MPXV has been isolated from Cercocebusatys and Funisciurus anerythrus although several rodent animals such as rats and squirrels are considered MPXV hosts. Human MPX is caused mainly by zoonotic transmission involving (infected) animal bites or direct transmission via body fluids. Consuming improperly cooked infected animals could also transmit MPXV to humans. Occasionally, humans may transmit MPXV to other humans via direct facial contact, respiratory droplets, or MPXV-contaminated bedding or clothing.
In addition, sexual transmission and placental mother-fetal transmission can occur. In the recently reported MPX outbreak, the majority of the cases occurred among men who had sex with men (MSM). People unvaccinated against smallpox are more prone to MPX. In addition, individuals who slaughter wild animals, work at breeding centers for animals and who love pets are at great risk of MPX.
Clinical features, diagnosis and treatment of MPX
MPX usually incubates for one to two weeks and the initial symptoms resemble those of influenza followed by herpetic skin lesions with papules, plaques, blisters, pustules, scab formation and scarring. In the MPX prodromal phase (up to day 2), fatigue, fever, lymphadenopathy, severe headaches and muscle aches are observed. The subsequent phase (day 7 to day 21) is characterized by a rash, during which the infected patient is highly contagious. The rash affects the face, palms and soles, the oral mucosal epithelium, genital regions and the conjunctiva and lasts for two to four weeks.

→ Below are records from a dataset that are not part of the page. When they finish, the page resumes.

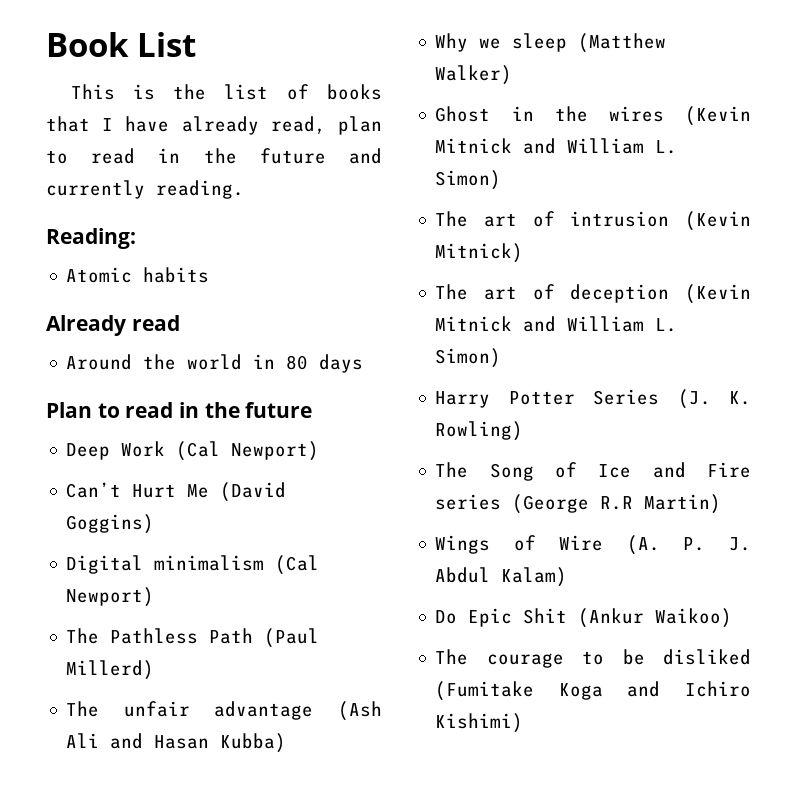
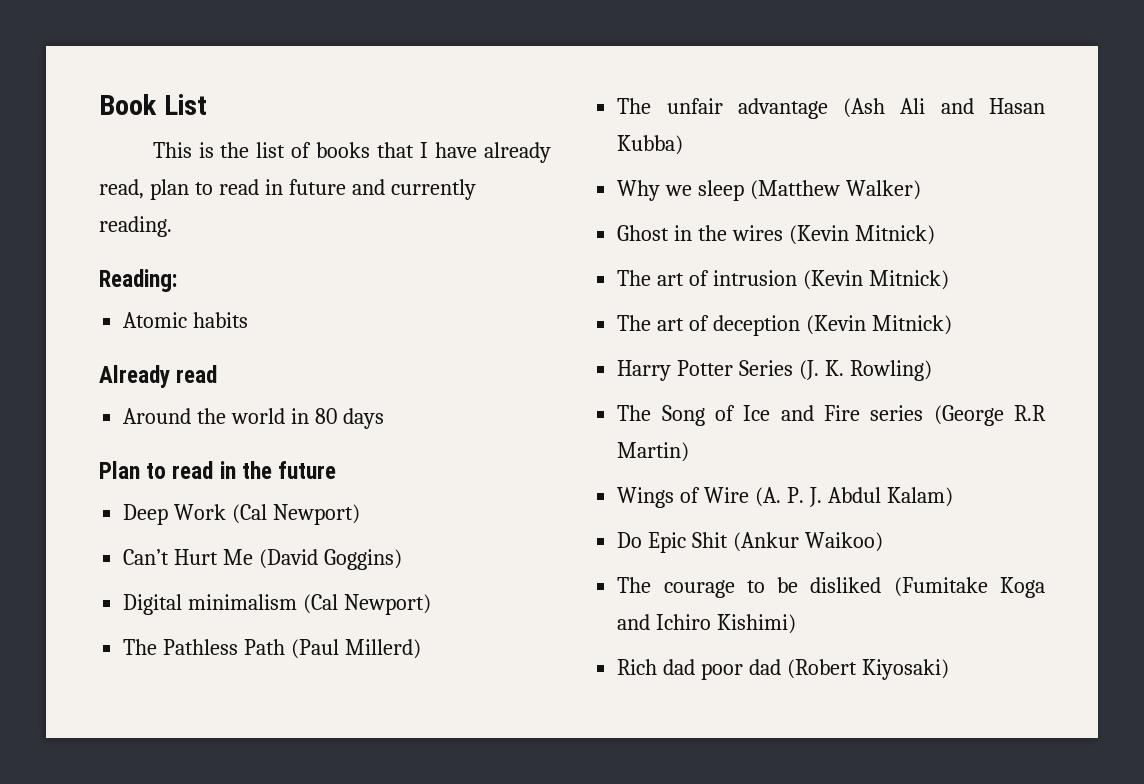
[203,148,237,164] the -> (283, 187) none
[435,138,678,154] [435,170,502,190] Mitnick and William L. Simon) -> [854,225,935,245] Mitnick)
[435,316,678,332] [435,348,502,368] Mitnick and William L. Simon) -> [871,315,952,335] Mitnick)
(524, 723) none -> [617,659,949,680] // Rich dad poor dad (Robert Kiyosaki)

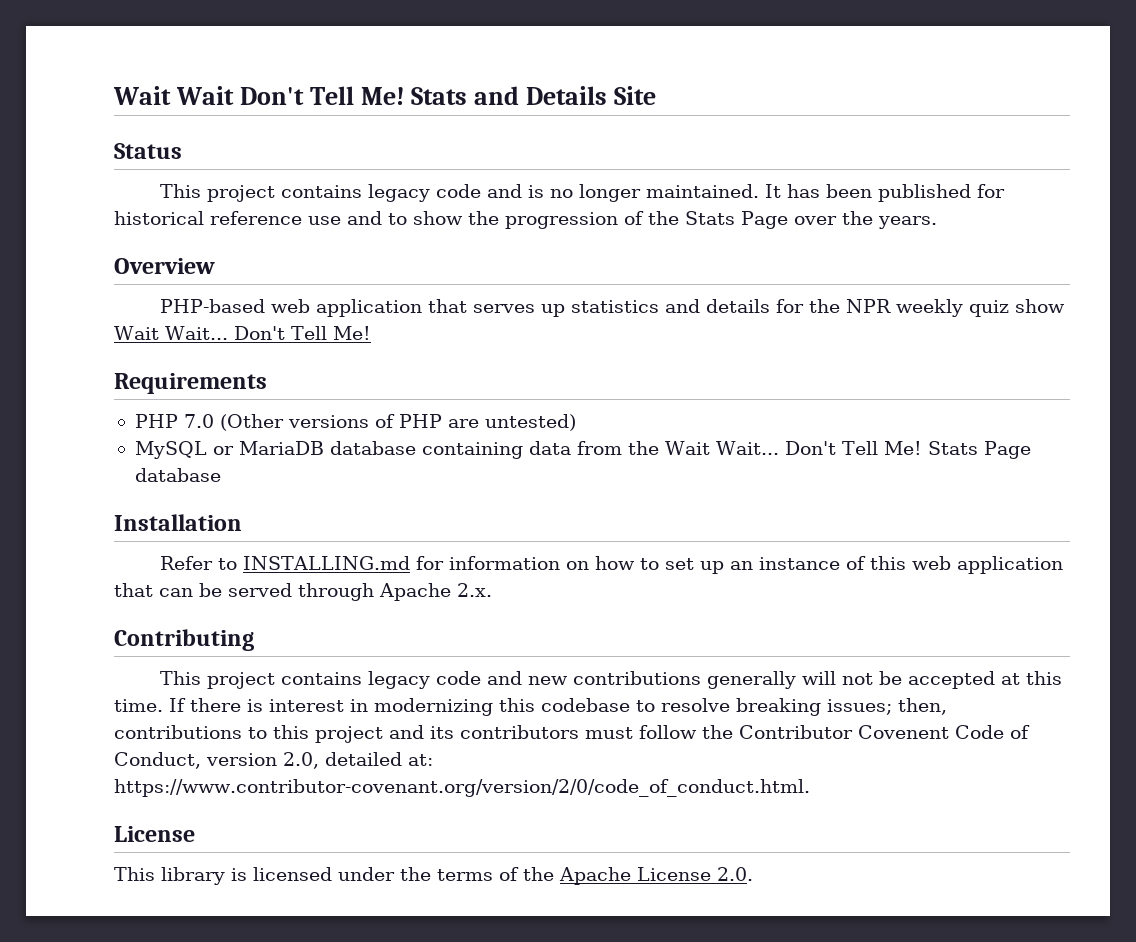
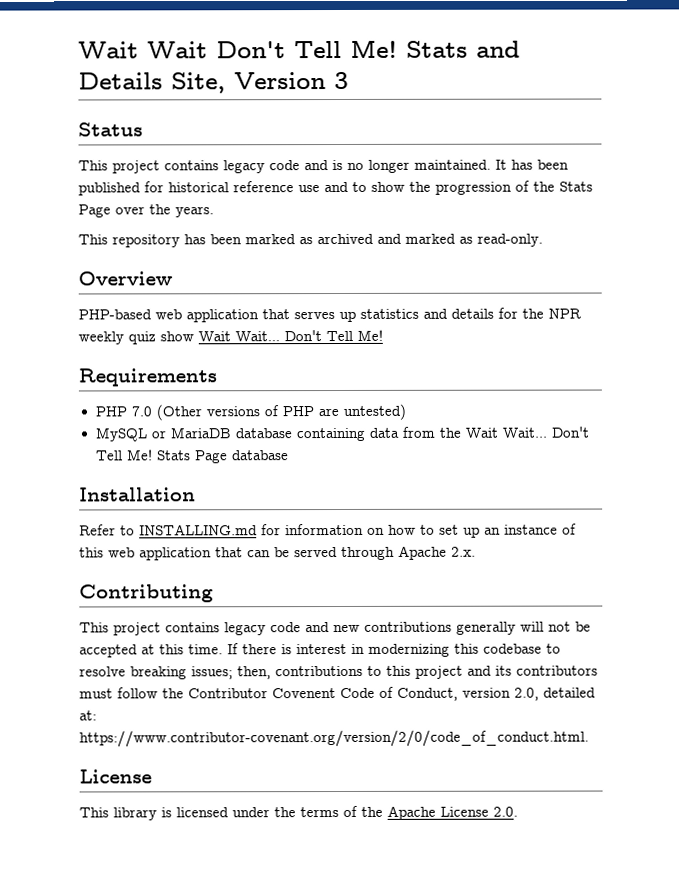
[614,86,657,105] Site -> [171,71,349,94] Site, Version 3
(937, 222) none -> [78,233,543,248] // This repository has been marked as archived and marked as read-only.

Whole-genome sequencing (WGS) is the gold standard for distinguishing between MPXV and other orthopoxviruses; however, real-time polymerase chain reaction (RT-PCR) is preferred in routine practice due to the high cost and limited availability of WGS. In addition, MPXV DNA detection techniques such as loop-mediated isothermal amplification (LAMP). restriction length fragment polymorphism (RFLP) and recombinase polymerase amplification (RPA) may be used.
Enzyme-linked immunosorbent assays (ELISA) can be used for detecting anti-MPXV-immunoglobulin G (IgG) and IgM antibodies in MPX patients’ sera and electron microscopy (EM) could be used to study MPXV morphology. Immunochemistry, multiplexed immunofluorescence imaging and viral culture are other techniques of MPXV detection.
Smallpox vaccines such as ACAM 2000 and IMVAMUNE have conferred immune protection against MPXV; however, none of them are authorized for public use and are not recommended for use in endemic areas. Further, most antivirals used for MPX treatment are primarily supportive therapeutics. ST-246 (Tecovirimat) has shown robust activity against smallpox virus, cowpox virus and MPXV and the activity of Nioch-14 and ST-246 are alike. Brincidofovir and cidofovir derivatives have inhibited MPXV replication in vivo and in vitro. In addition, drugs such as tiazofurin, ribavirin, C3-NPC A, C-CA3-ADO, adenosine N1 oxide and HPMA (2-hydroxypropyl methacrylate) have been effective against poxviruses and could be potentially used as anti-MPXV agents.
To conclude, MPX is the largest epidemic spreading beyond Africa; however, MPX severity is low. It is essential to strengthen MPX surveillance and improve awareness globally to curb the MPX epidemic and prevent MPX outbreaks in the future.